Stanford’s labor practices during COVID-19 endanger workers’ lives

Opinion by Ethan Chua
April 15, 2020, 3:44 p.m.

On April 13, members of Students for Workers’ Rights (SWR) received news from both Stanford Daily reporters and union representatives of UG2 (a national custodial company contracted by Stanford to clean academic buildings) that a UG2 employee has been diagnosed with COVID-19. The UG2 employee is not receiving any additional paid sick leave despite this diagnosis; rather, management is telling them to use their existing paid sick days, which accrue at a rate of four days per year. SWR wants to make this clear: These COVID-19 cases may have been preventable. Stanford’s stubborn refusal to provide its subcontracted workers appropriate protection, information and pay at COVID-19’s height unduly increased the risk of janitorial staff’s exposure to the disease.

Since March 7, SWR has been calling on the Stanford administration to commit to pay continuation for all its employees, including subcontracted employees, throughout the duration of the COVID-19 pandemic, alongside protective measures. Pay continuation would entail compensating employees as if they were working their regular hours, regardless of changes in hours or temporary lay-offs due to COVID-19. In addition, SWR has demanded that the administration provide an additional two weeks paid sick leave to all workers in light of the recommended duration for self-quarantine. Community support for our demands has been strong: We’ve released two petitions calling for pay continuation, the latest of which has garnered over 5,000 signatures; raised over $170,000 in mutual aid funds for laid off workers; and organized phone banking sessions where hundreds of concerned community members called the Stanford administration asking for accountability.

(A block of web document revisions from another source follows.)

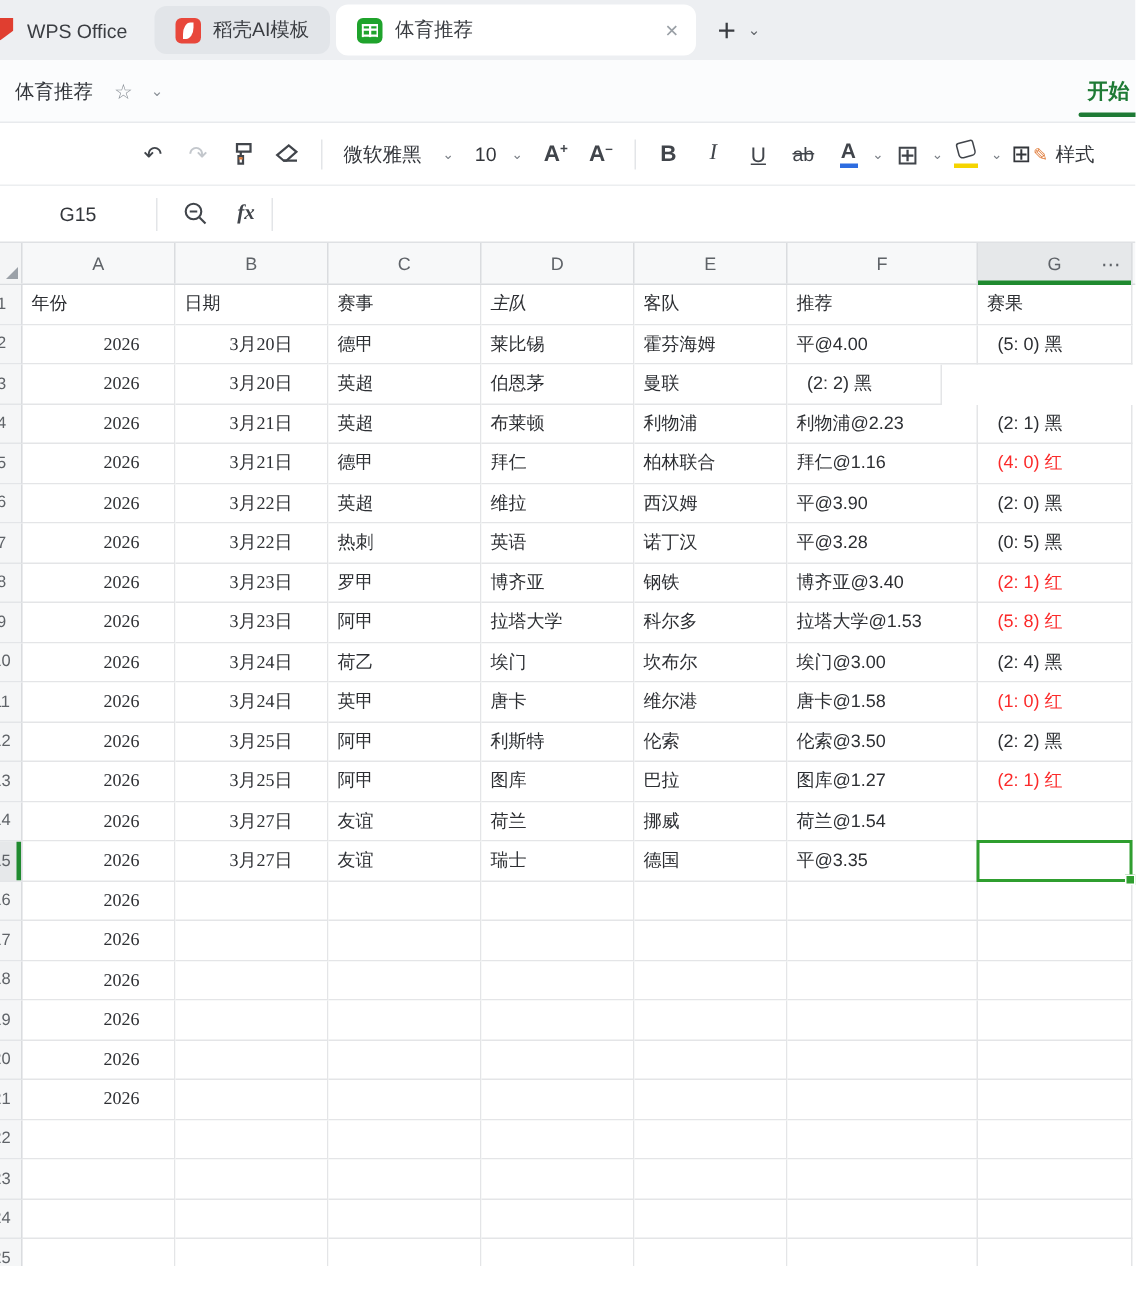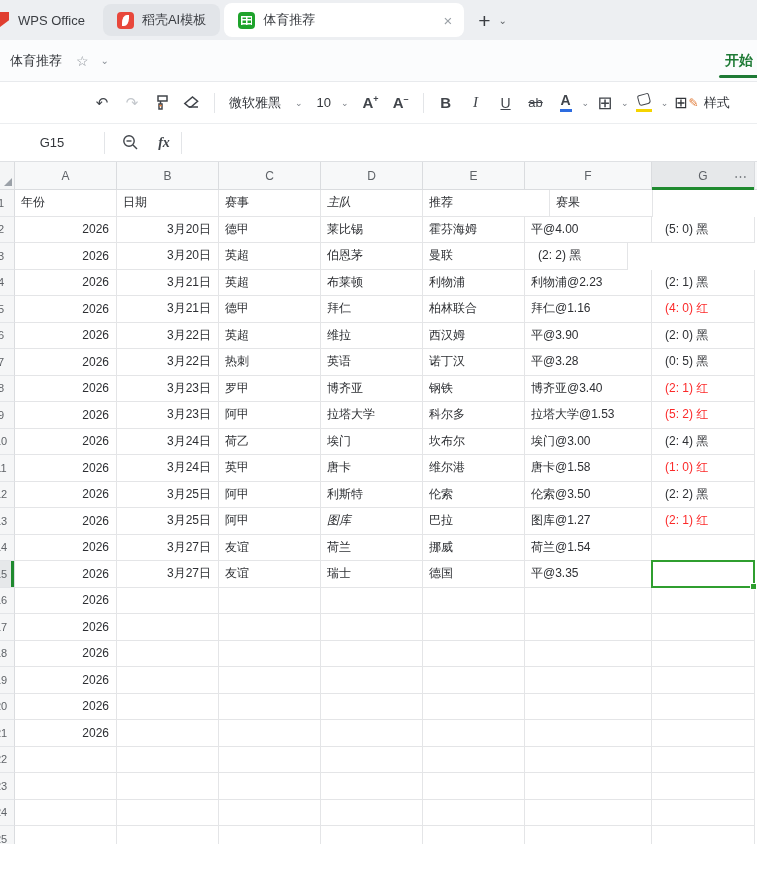"客队" div.gcell { html: none -> <div>客队</div> }
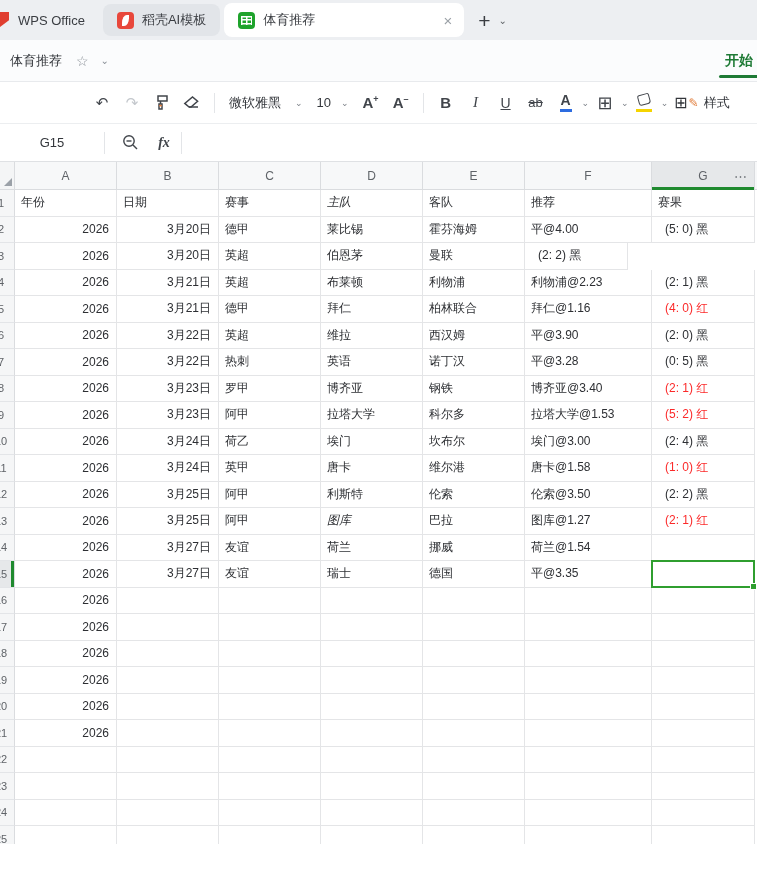"2026" .ar { font-family: none -> Liberation Serif, serif; padding-right: 7px -> 23px }
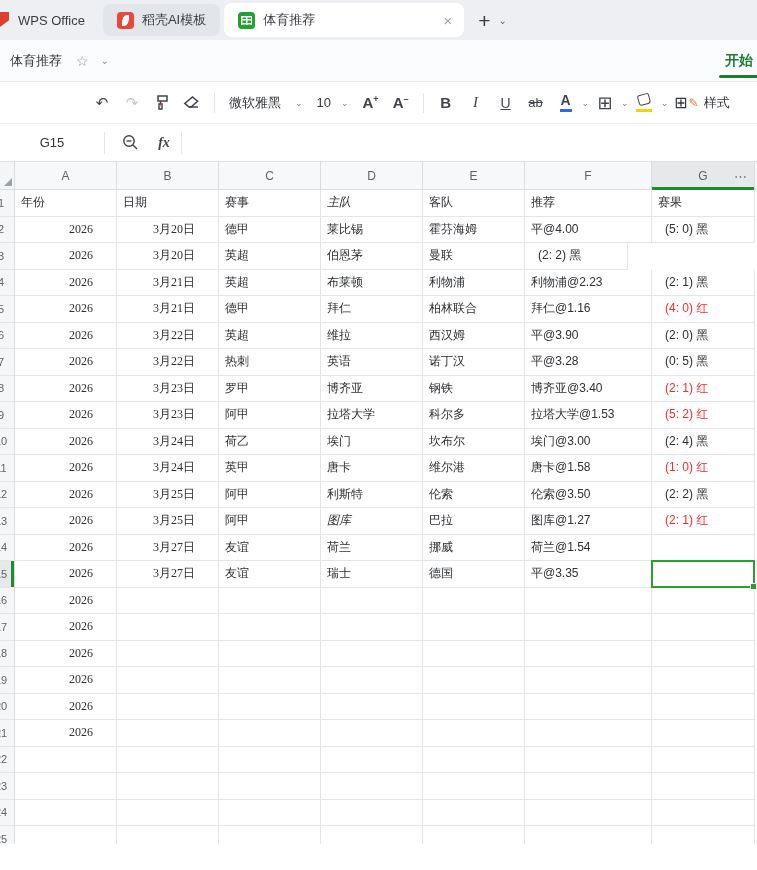"(5: 2) 红" div.gcell { text: 2 -> 8 }
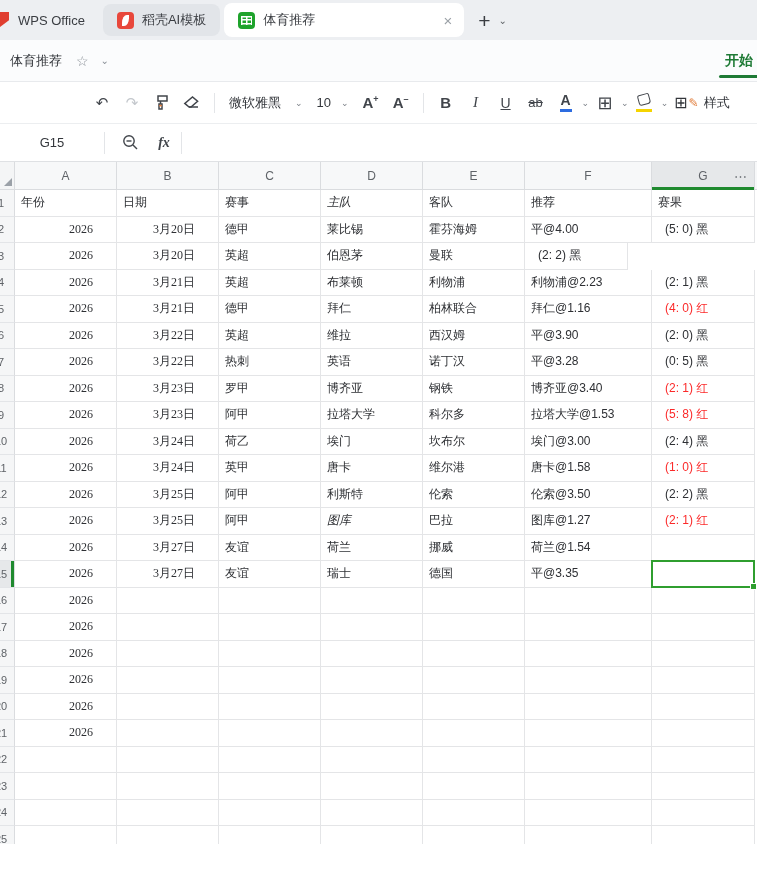"图库" div.gcell { font-style: italic -> none }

In an email sent out to the student body on April 14, Provost Drell and Vice President for Human Resources Elizabeth Zacharias addressed some of our concerns — they extended pay continuation to directly-hired employees until June 15. In addition, they committed to creating a grant program to support Stanford employees facing financial hardships, and promised to support contract firms “in maintaining income and benefits for [their] employees through June 15.” 

While these commitments are welcome, they are also ambiguous — it is unclear what concrete commitment Stanford is making to contracted workers through their promise of “support,” which might mean anything from assisting contracted workers in applications for federal benefits to actually extending them pay continuance. In addition, the email still does not address our demand for the extension of two weeks’ paid sick leave to all Stanford workers, nor does it specify whether contracted workers will be receiving compensation for pay they’ve already lost through layoffs that began in early March. Finally, Stanford’s slow response time unduly increased the risk of exposure to COVID-19 for contracted workers; even if the email’s recommendations were to be implemented, the UG2 worker who currently has COVID-19 would get no additional sick days.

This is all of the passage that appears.